Aujourd’hui, ce qui prévaut, c’est la loi de l’offre et de la demande. Quelques critères sont toutefois à prendre en compte :

• le lieu du cabinet et la concurrence alentour, autrement dit le développement potentiel ;

• le chiffre d’affaires annuel du cabinet au cours des 3 dernières années, révélant l’importance de la patientèle (essentiel !) ;

• selon la spécialité exercée, la composition de l’activité du médecin partant est aussi à étudier : on peut avoir un chiffre d’affaires important basé avant tout sur le traitement des ongles incarnés (ça aussi, c’est du vécu !) ;

• les derniers bilans comptables de votre prédécesseur. Pensez bien à les demander ! Ils vous permettront de connaître le chiffre d’affaires et les charges professionnelles de votre interlocuteur, détails non négligeables ! Et au passage, demandez aussi à voir son relevé annuel d'honoraires (SNIR, Système national inter-régimes) ainsi que son relevé individuel d'activité et de prescriptions (RIAP) ;

• certaines garanties font grimper le prix, à juste titre : si vous intégrez en même temps un groupe de médecins dans lequel exerçait le cédant, le partage intégral des honoraires ou la garantie écrite que vous réaliserez au moins tel chiffre d’affaires durant vos 2 premières années d’exercice sont une source de sécurité importante ;

• le prix du matériel cédé, le cas échéant, et celui des parts sociales éventuelles (SCM, SCP, SEL) seront systématiquement évalués sur le plan comptable, bien entendu.

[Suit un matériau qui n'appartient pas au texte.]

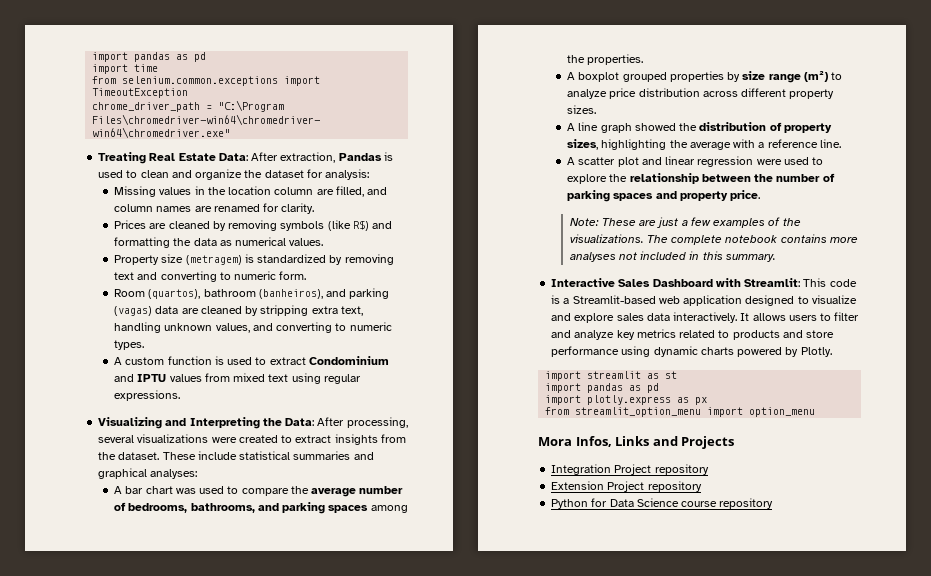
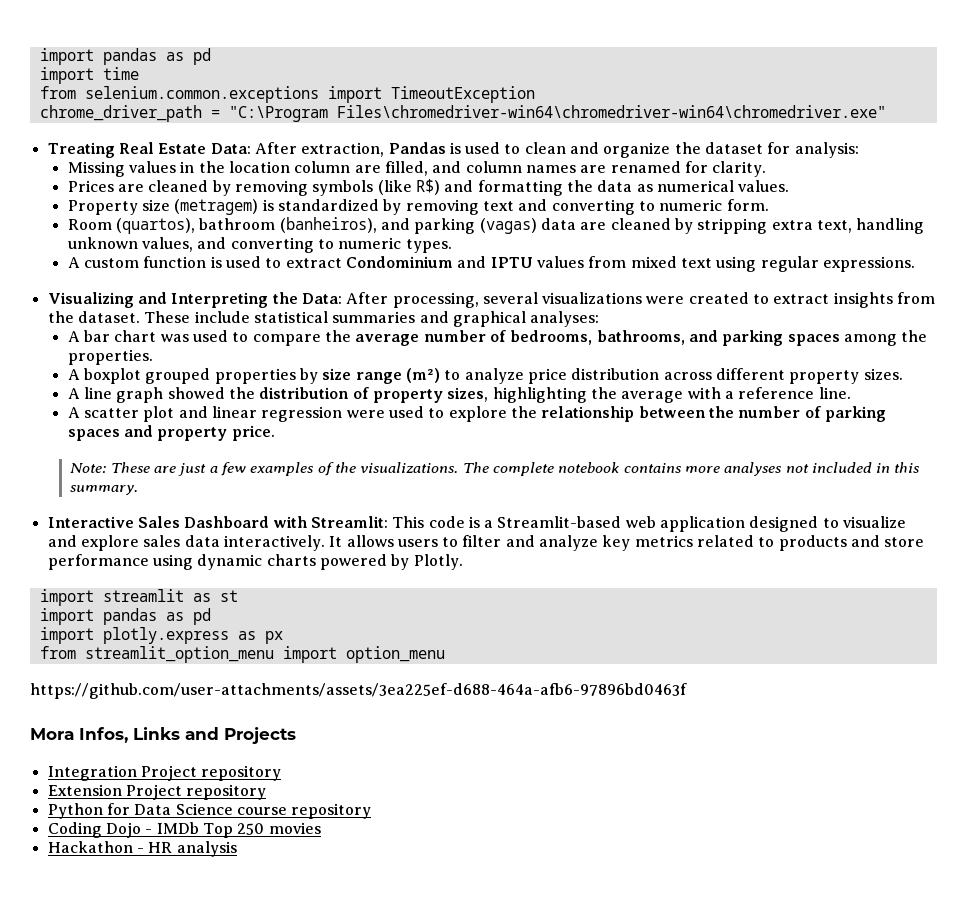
+ https://github.com/user-attachments/assets/3ea225ef-d688-464a-afb6-97896bd0463f
+ Coding Dojo - IMDb Top 250 movies
+ Hackathon - HR analysis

Il y a beaucoup moins de place pour la négo lorsqu’on intègre une SCP ou une SEL : le prix des parts est déterminé dans les statuts. Reste à savoir si vous êtes prêt à payer ce prix ;

• enfin, établissez une estimation du nombre d’années qu’il vous faudra pour rentabiliser l’investissement, au regard du chiffre d’affaires escompté. Adoptez une vraie réflexion d’investisseur !

 

Règle n° 3 : se renseigner autour de soi

Souvenez-vous que si la loi de l’offre et de la demande prévaut, il y a certainement eu récemment des offres acceptées par de jeunes confrères sensés. Le message est clair : renseignez-vous sur ces transactions.

Contactez-les et faites appel à des professionnels avertis pour vous aider à négocier, rédiger le contrat, etc. Vous saurez ainsi quels sont les prix récemment pratiqués pour des cessions similaires et ce qu’il est raisonnable d’accepter.

 

Dernier conseil

L’improvisation sied mieux au domaine artistique et le sens du vent n’a aucune importance… Bonne négo !

 

Maïalen Contis est avocate au Barreau de Toulouse. Docteur en droit, elle se consacre uniquement au droit de la santé.